The Commission treats the war like an endless march through an unpleasant swamp. Better to stay home and drink a donut shake.

Yet, while this war looks different than other wars, it is still a war, and it will end some day with one side the victor, the other side the loser. The winner will dictate terms to the loser. The 9/11 Commission’s refusal to face this basic reality is childish.

The Commission says: “We [America] should offer an example of moral leadership in the world.” (p. 376) That is totally ignorant of how Muslims, especially of the devout variety, consider any non-Muslim to automatically not have the quality of moral leadership. Hence, this recommendation if followed could only backfire on us.

I could go through the report line by line and trash a lot of it, but what purpose would that serve?

In summary, the 9/11 Commission report is dreadfully wrong and misleading because it is America-centric, not Enemy-centric as it should have been.

If I were grading the work of the Commission, I would be forced to give their disgraceful work an F.

I hold the members of the Commission personally responsible for the failure. Although most all of America, including Congress, is America-centric, that is no excuse. The Commission was supposed to be an opinion leader, not an opinion sheep.

If I were Congress, I would take the report’s recommendations and consider them highly suspect. Implement policies to fill emergency needs, but don’t start rearranging things too much. Then I would charter a new, second commission that will have as its explicit direction the creation of a politically incorrect, non-deferential report on the nature and the point of view of the Enemy. Once that report is complete we will have better insight on how to reform and rearrange the agencies.

Then, having chartered the second commission, I would tell the American people that we can win this war, but only if we again look beyond America and observe with deep interest the rest of the world, especially the Islamic world and the Islamic terrorists.

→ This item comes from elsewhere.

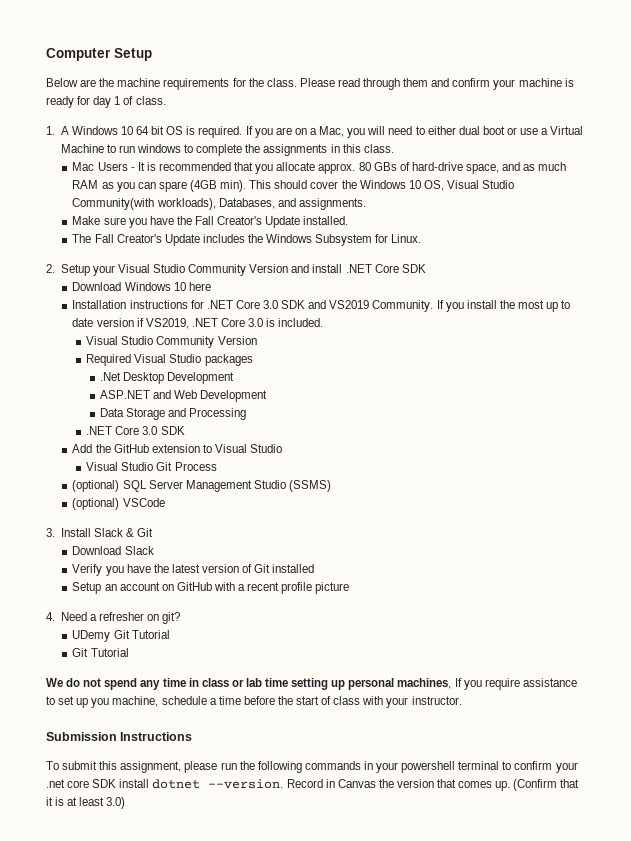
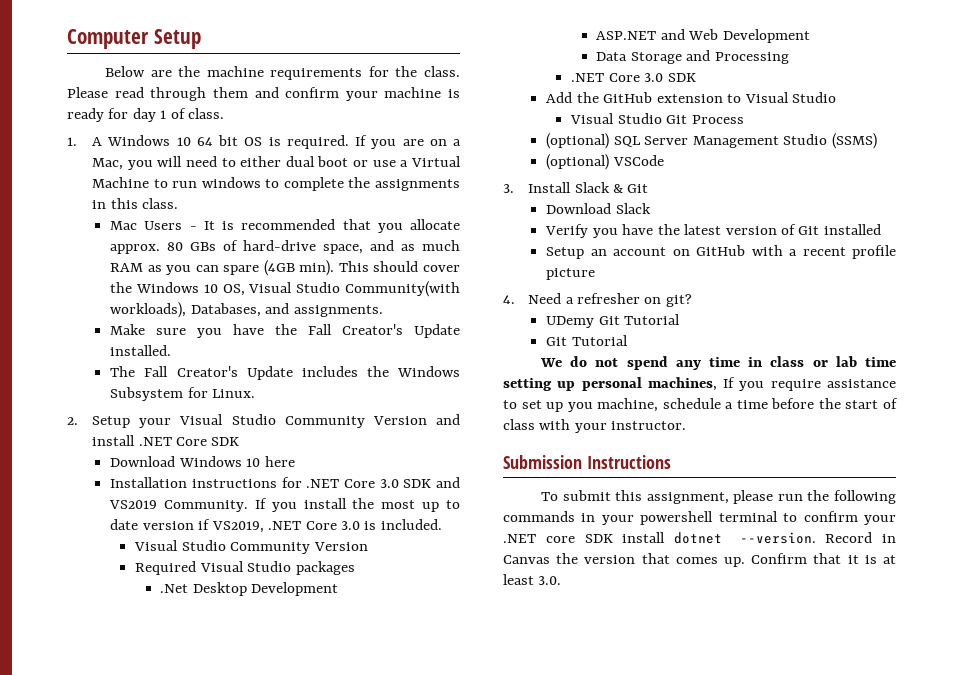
- To submit this assignment, please run the following commands in your powershell terminal to confirm your .net core SDK install dotnet --version.
+ To submit this assignment, please run the following commands in your powershell terminal to confirm your .NET core SDK install dotnet --version.
- (Confirm that it is at least 3.0)
+ Confirm that it is at least 3.0.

Know thine Enemy. Let us arm ourselves with the truth and a greater understanding of the rest of the world while we retain our optimistic vigor and determination.

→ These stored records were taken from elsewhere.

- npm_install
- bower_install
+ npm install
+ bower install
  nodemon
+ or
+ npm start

Anti-aircraft activity in Iraq no-fly zones immediately before the 9/11 attacks.

Saturday, July 10th, 2004

Since the no-fly zones in Iraq were established after the Gulf War of 1990–91 and until Operation Iraqi Freedom began in March 2003, US and British aircraft were shot at in peacetime by Iraq many times. A few drones were shot down. No manned aircraft were shot down.

On 10 August 2001, Iraqi forces used new technology to fire at a U-2 spyplane monitoring Saddam’s Iraq regime in the southern no-fly zone. CNN reported at the time that a U-2 was almost shot down. In retaliation, “a communications fiber-optic node was struck, a radar site was struck, a surface-to-air missile site was struck as well.” (*) Prior to to this incident, Iraq was not known to have the capability to shoot down a U-2.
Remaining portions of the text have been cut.